Among these may deservedly be accounted that sort of curiosity, which, by its studious prying into the evils of mankind, seems to be a distemper of envy and ill-nature.

Why envious wretch, with such a piercing ray,
Blind to thine own, dost others’ faults survey?

If the knowledge of ill can reward the industrious search with so much delight and pleasure, turn the point of thy curiosity upon thyself and thine own affairs, and thou shalt within doors find matter enough for the most laborious enquiries, plentiful as ‘Water in Aliso’s stream, or leaves about the oak.’ So vast a heap of offences shalt thou find in thy own conversation, such variety of perturbations in thy soul, and manifold failures in thy duty.

To take a distinct and orderly survey of all which, that of Xenophon will be good direction, who said, that it was the manner of discreet housekeepers to place their weapons of war, utensils for the kitchen, instruments of husbandry, and furniture for religious and sacred services, each in several and proper repositories. So every man that would make an exact enquiry into and take a just account of himself, should first make a particular search into the several mischiefs that proceed from each passion within him, whether it be envy or jealousy, covetousness or cowardice, or any other vicious inclination; and then distribute and range them all (as it were) into distinct apartments.

This done, make thy reviews upon them with the most accurate inspection, so that nothing may divert thee from the severest scrutiny; obstruct every prospect that looks towards thy neighbors’ quarters, and close up all those avenues which may lead thee to any foreign curiosity; become an eavesdropper to thine own house, listen to the whispers of thine own walls, and observe those secret arts of the female closet, the close intrigues of the parlor, and the treacherous practices of thy servants, which thy own windows will discover to thee.

Here this inquisitive and busy disposition may find an employment that will be of use and advantage, and is neither ill-natured nor impertinent; while every man shall call himself to this strict examination:

Where have I err’d?
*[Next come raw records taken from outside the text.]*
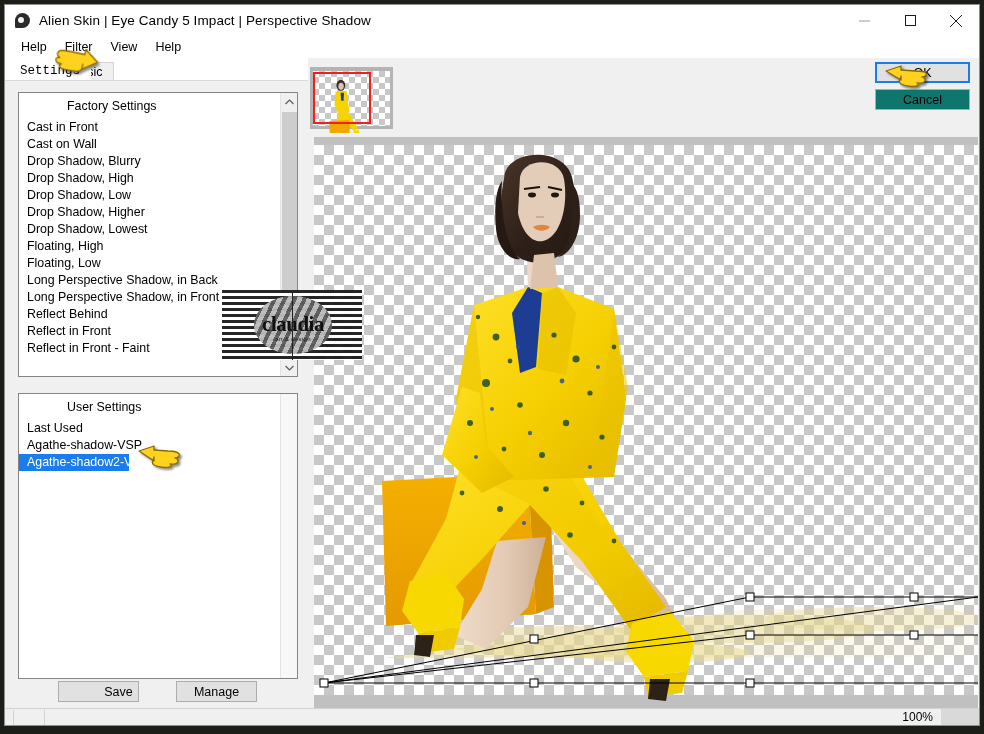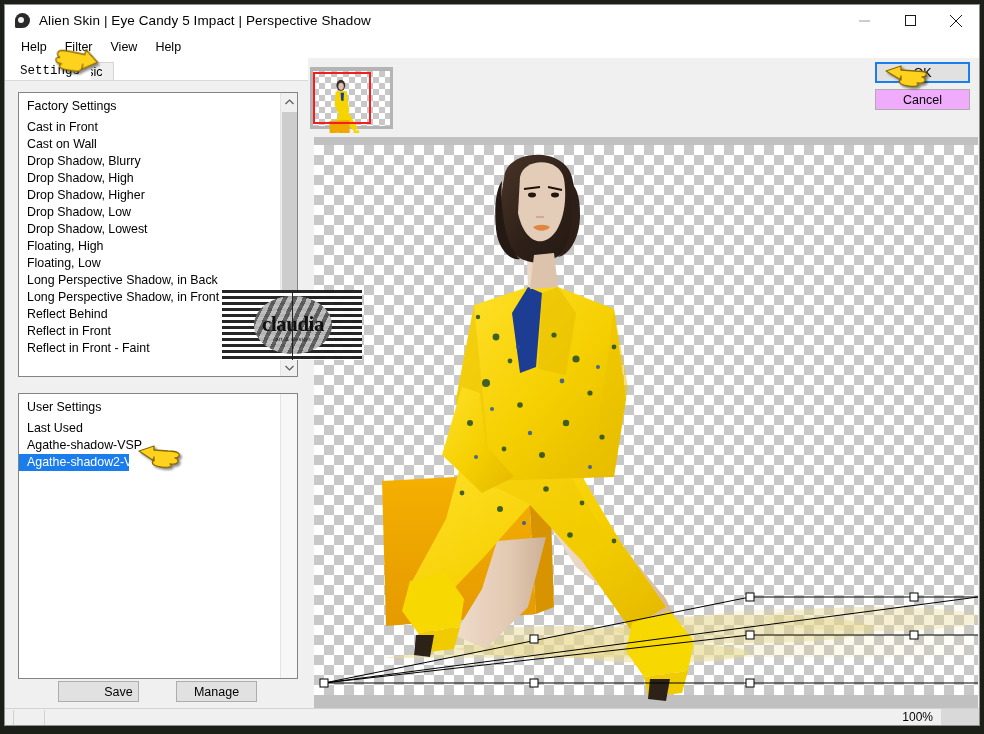--- a/index.html
+++ b/index.html
@@ -101,7 +101,7 @@
     font-size: 12.4px; color: #000;
     padding-left: 8px; white-space: nowrap;
   }
-  .list-item.header { padding-top: 0; }
+  .list-item.header { padding-top: 0; margin-left: 40px; }
   .list-item.selected { background: #1a7ced; color: #ffffff; }
 
   

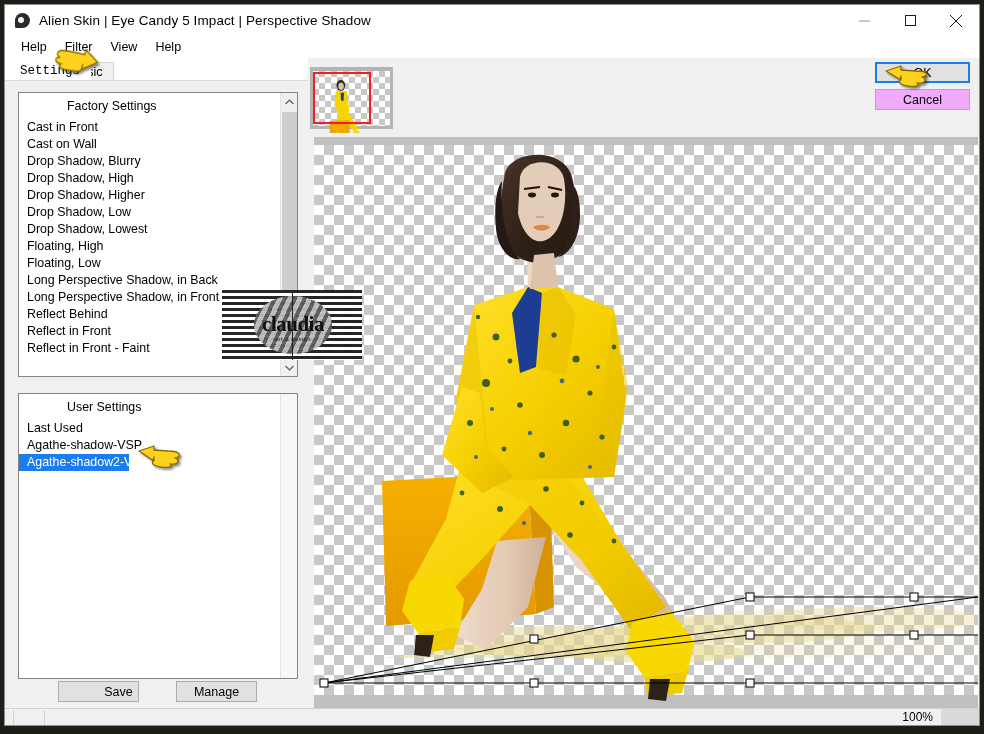--- a/index.html
+++ b/index.html
@@ -149,7 +149,7 @@
   }
   #cancel-btn {
     margin-top: 6px;
-    width: 95px; height: 21px; background: #f0abfc;
+    width: 95px; height: 21px; background: #0f766e;
     border: 1px solid #adadad;
     display: flex; align-items: center; justify-content: center;
     font-size: 12.5px; color: #000;

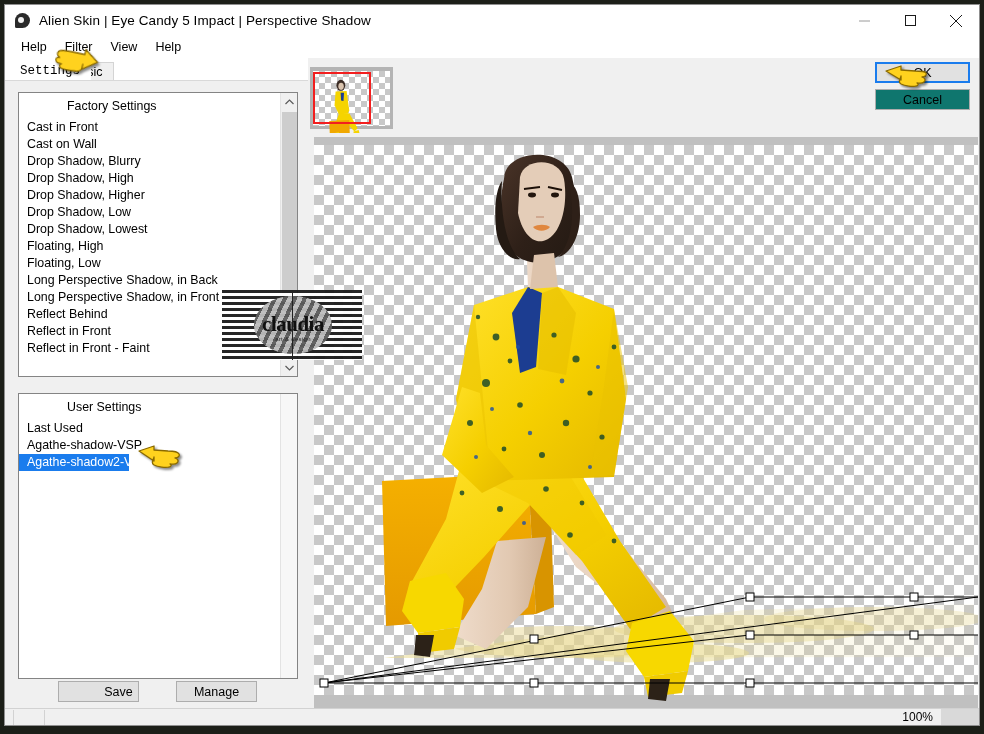--- a/index.html
+++ b/index.html
@@ -344,8 +344,8 @@
         <div class="list-item">Cast on Wall</div>
         <div class="list-item">Drop Shadow, Blurry</div>
         <div class="list-item">Drop Shadow, High</div>
+        <div class="list-item">Drop Shadow, Low</div>
         <div class="list-item">Drop Shadow, Higher</div>
-        <div class="list-item">Drop Shadow, Low</div>
         <div class="list-item">Drop Shadow, Lowest</div>
         <div class="list-item">Floating, High</div>
         <div class="list-item">Floating, Low</div>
What have I said, or done?
What duty, when, and how have I foregone?

But we through extreme sloth and ignorance, being stupidly careless of our own affairs, must be idly spending our time and talk either about our neighbor’s pedigree, how that such a one had a tapster for his grandfather, and that his grandmother was a laundress; or that another owes three or four talents, and is not able to pay the interest. Nay, and such trivial stuff as this we busy ourselves about, — where such a man’s wife has been all this while; and what it was, that this and the other fellow have been talking of in a corner.

But the wise Socrates employed his curiosity to better purpose, when he went about enquiring by what excellent precepts Pythagoras obtained so great authority among his follower.

And Aristippus, meeting Ischomachus at the Olympic games, asked him what those notions were with which Socrates had so powerfully charmed the minds of his young scholars; upon the slight information whereof, he was so passionately inflamed with a desire of going to Athens, that he grew pale and lean, and almost languished till he came to drink of the fountain itself, and had been acquainted with the person of Socrates, and more fully learned that philosophy of his, the design of which was to teach men how to discover their own ills and apply proper remedies to them.

But to some sort of men their own life and actions would appear the most unpleasant spectacle in the world, and therefore they fly from the light of their conscience, and cannot bear the torture of one reflecting thought upon themselves; for when the soul, being once defiled with all manner of wickedness, is scared at its own hideous deformity, it endeavors to run from itself, and ranging here and there, it pampers its own malignity with malicious speculations on the ills of others.

It is observed of the hen that, loathing the plenty of meat that is cast before her on a clean floor, she will be scratching in a hole or spurning the dunghill, in search of one single musty grain. So these over-busy people, neglecting such obvious and common things into which any man may enquire and talk of without offence, cannot be satisfied unless they rake into the private and concealed evils of every family in the neighborhood.